The chart above shows that software and IT services was the most successful sector – according to this parameter – for FDI attraction in the UK in 2019 and 2020, having received 520 projects wins and appearing 28 times as a target sector across the country’s IPAs.
This result is certainly not much of a surprise considering the strong tailwind that the IT sector has experienced in recent years, especially after the Covid-19 pandemic.
More interesting is the second place occupied by manufacturing, a sector that has instead experienced more of a headwind over the period analysed and that is certainly navigating unchartered waters at present.
Life sciences – another industry that has been a strong focus of investors during the pandemic – was as much of a target for regional IPAs as manufacturing (23 times) and came third in the chart, having registered 258 new project wins.
Is sector targeting proving to be a success?
Matching the top ten sectors for each IPA can give an idea of those agencies that are likely to have concentrated their efforts efficiently.
Out of the 36 regional IPAs analysed, Lancashire Enterprise Partnership and West of England CA targeted only one of the top ten sectors.
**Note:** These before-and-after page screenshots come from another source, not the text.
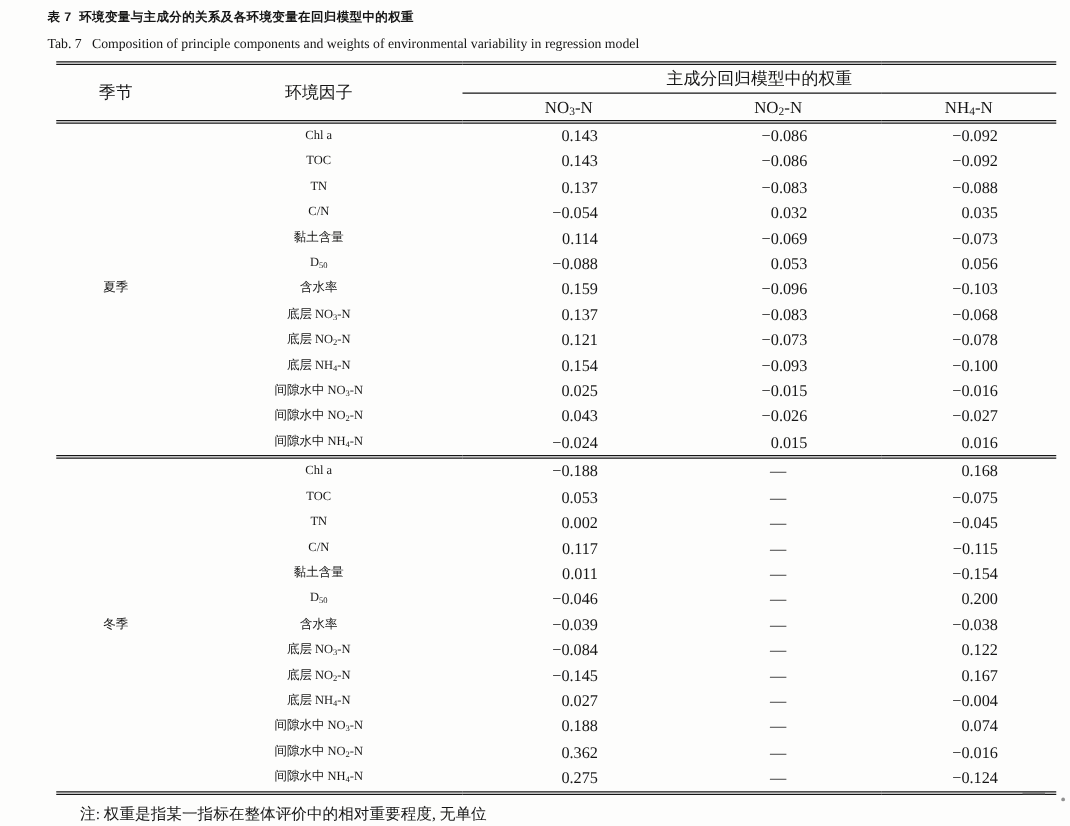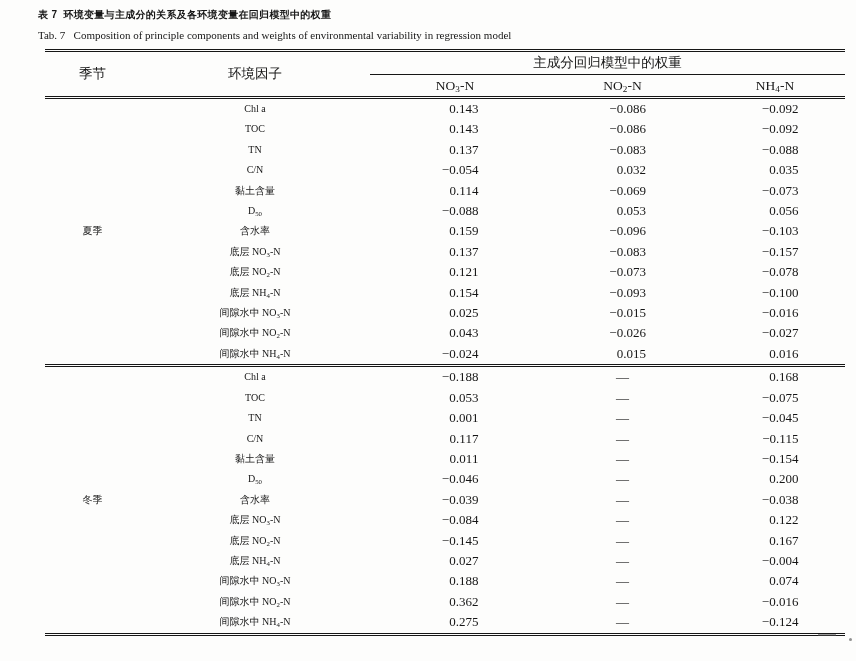"−0.157" span.val { text: 0.157 -> 0.068 }
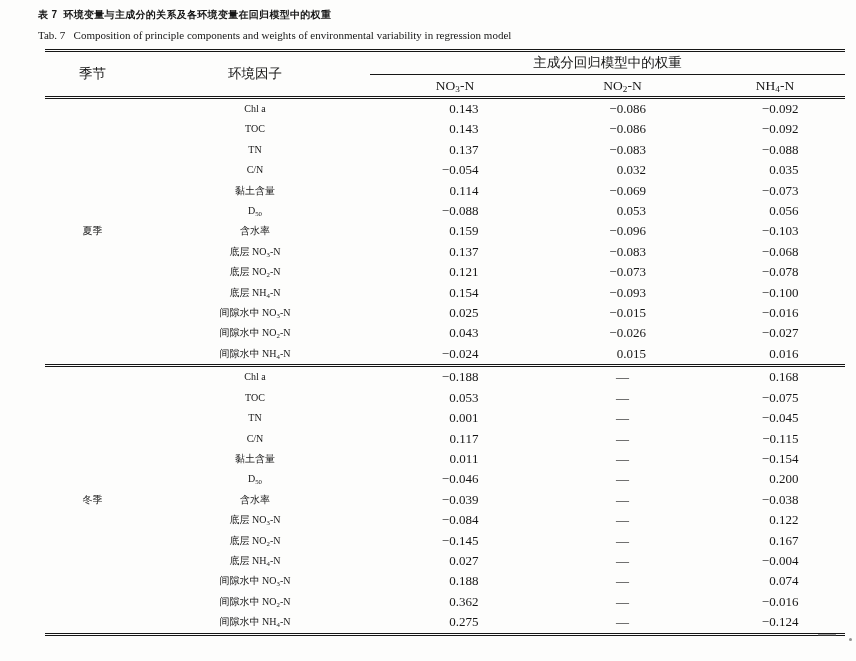"0.001" span.val { text: 0.001 -> 0.002 }
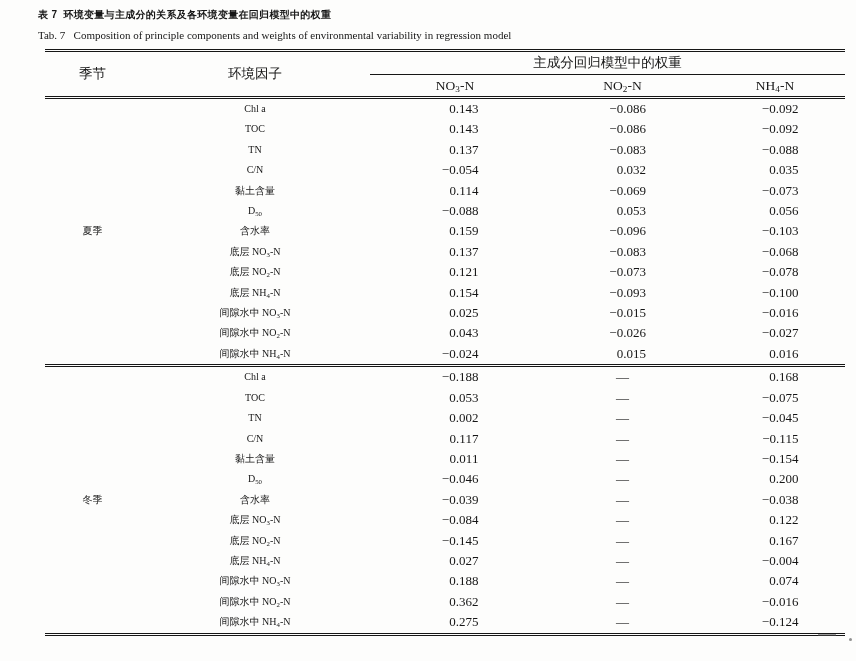"注: 权重是指某一指标在整体评价中的相对重要程度, 无单位" div.footnote { html: none -> <div>注: 权重是指某一指标在整体评价中的相对重要程度, 无单位</div> }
With some exceptions – likely due to the size of the area covered by the regional body in question – the underlying data shows a link between the number of leading sectors that were targeted and the total FDI project wins that were attracted.
The two most eye-catching exceptions were London and Partners, which attracted 352 project wins while only targeting three of the top ten sectors, and Business Wales, which attracted only 34 project wins while targeting six out of the top ten sectors, a much lower number compared with Buckinghamshire LEP in the same group, which attracted a total of 77 project wins over the same period.
It could be argued that in the case of London in particular, the city's status as one of the most prominent locations in the world for FDI means it doesn't have to target specific sectors in the way smaller, less well-known regions deem necessary. The natural appeal of the likes of London shows that while sector targeting can be vital for some IPAs, for those operating in the larger, more globally renowned cities and regions that can boast highly skilled clusters across myriad industries, attempting to specialise in a specific area is less of a necessity.